In my view, these figures are impressive; they illustrate the EU's conviction that the OSCE is the best option when it comes to securing security and cooperation in Europe and in neighbouring regions. However, we also want to make sure that the EU and the OSCE work together as efficiently and effectively as possible, that is to say hand in hand wherever possible and, what is more avoiding a duplication of work wherever possible.
During our Presidency, we will pay particularly close attention to the EU's neighbours. In the OSCE area these are, above all, our eastern neighbours. Our plans consist of three pillars.
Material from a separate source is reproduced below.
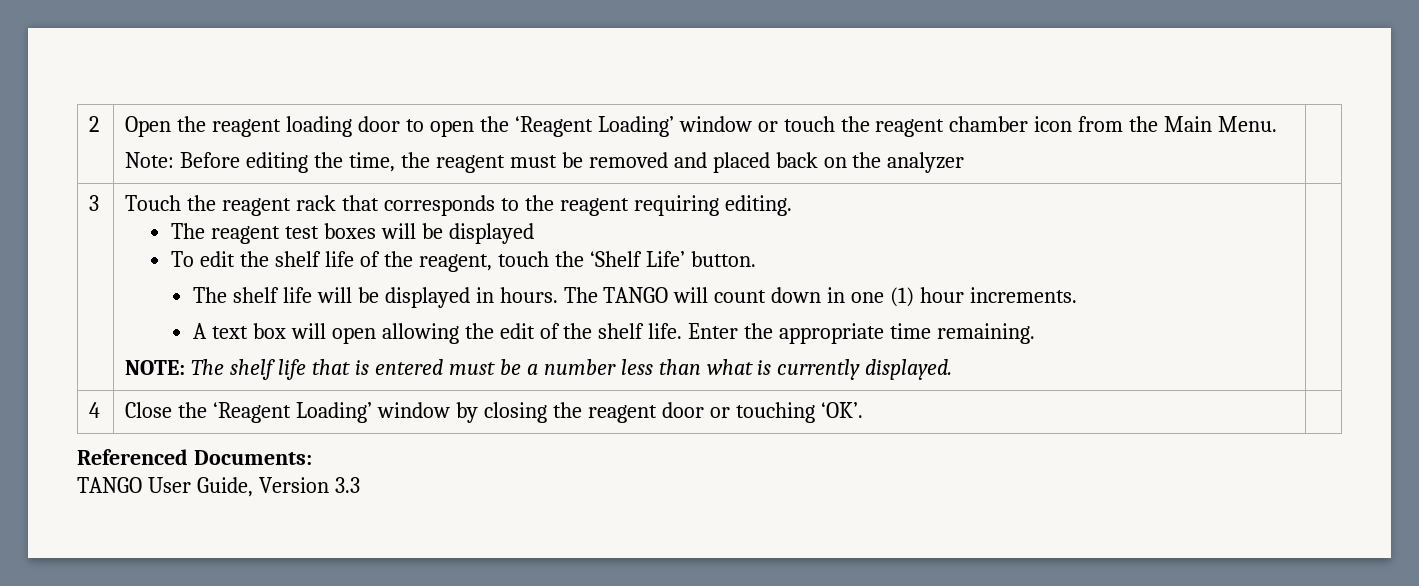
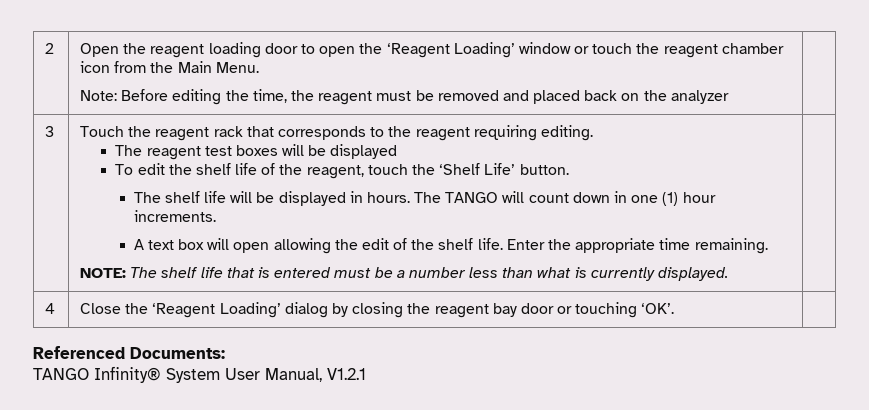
- 4 | Close the ‘Reagent Loading’ window by closing the reagent door or touching ‘OK’. |
+ 4 | Close the ‘Reagent Loading’ dialog by closing the reagent bay door or touching ‘OK’. |
- TANGO User Guide, Version 3.3
+ TANGO Infinity® System User Manual, V1.2.1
Firstly, during the next few months we would like to consolidate and expand the European Union's strategic partnership with Russia. Russia's transformation into a democratic state based on the rule of law and into a strong economic partner is a key task for the EU. The partnership and cooperation agreement with Russia is due to expire at the end of this year. We therefore want to prepare a new agreement which will substantially enhance the quality of our relations. That not only means the abstract development of the political dialogue. We also want to tap the potential of and, above all, give substance to our relations in the four “Common Spaces” – the economy, home affairs/justice, external relations, research/education/culture.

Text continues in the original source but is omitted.